[Before and after images]
━━━━━━━━━━━━━━━━━━━━
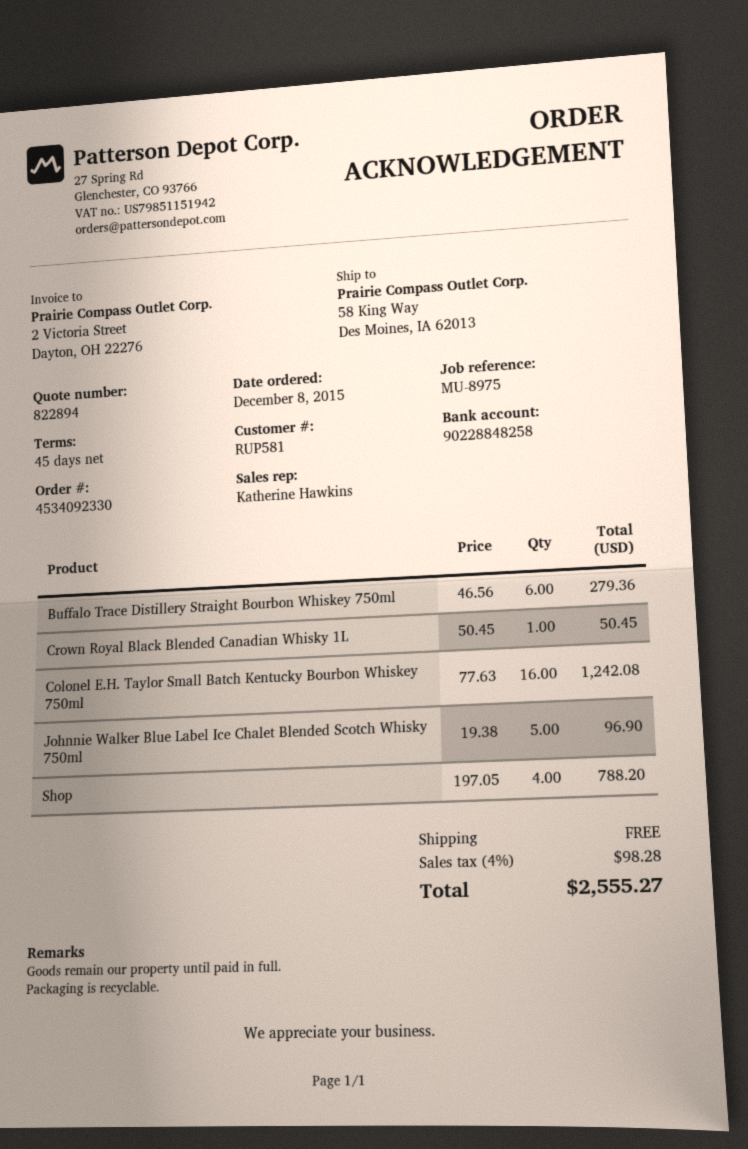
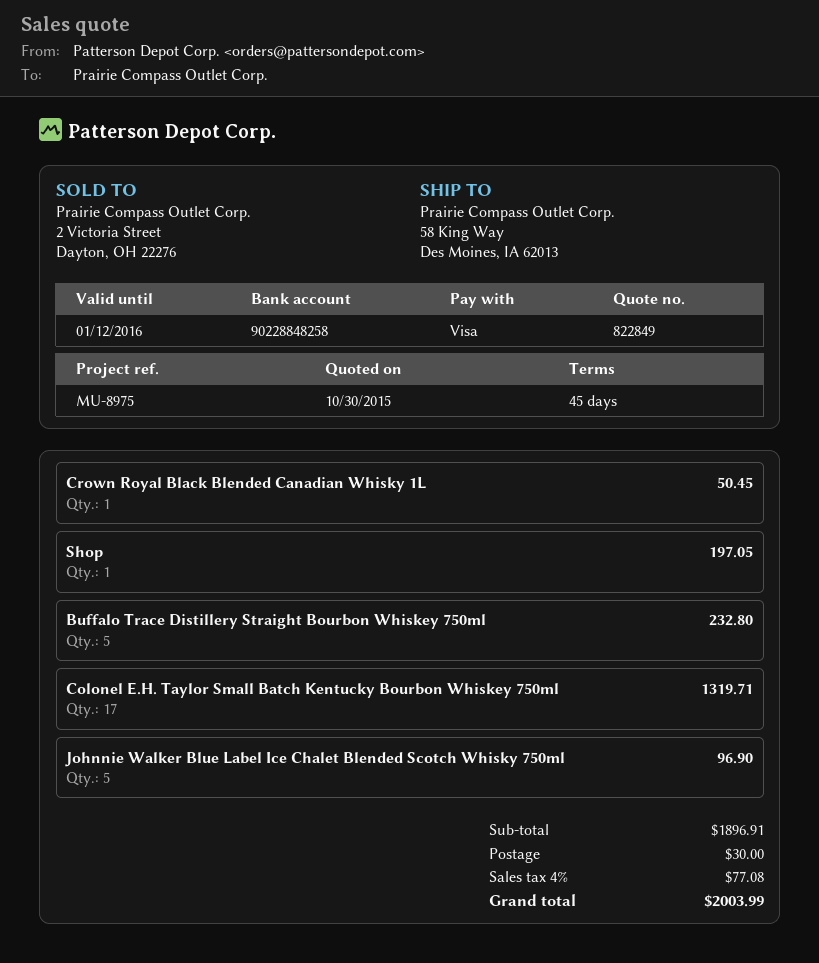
quote number: 822894 -> 822849
Buffalo Trace Distillery Straight Bourbon Whiskey 750ml: 6 for 279.36 -> 5 for 232.80
Colonel E.H. Taylor Small Batch Kentucky Bourbon Whiskey 750ml: 16 for 1242.08 -> 17 for 1319.71
Shop: 4 for 788.20 -> 1 for 197.05
shipping: 0.00 -> 30.00
tax: 4% = 98.28 -> 4% = 77.08
total: 2555.27 -> 2003.99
━━━━━━━━━━━━━━━━━━━━
◆ **AIM OF THE TASK**: Write down only the number of lines above where the word "Bourbon" occurs.

◆ **EXERCISE ANSWER**: 2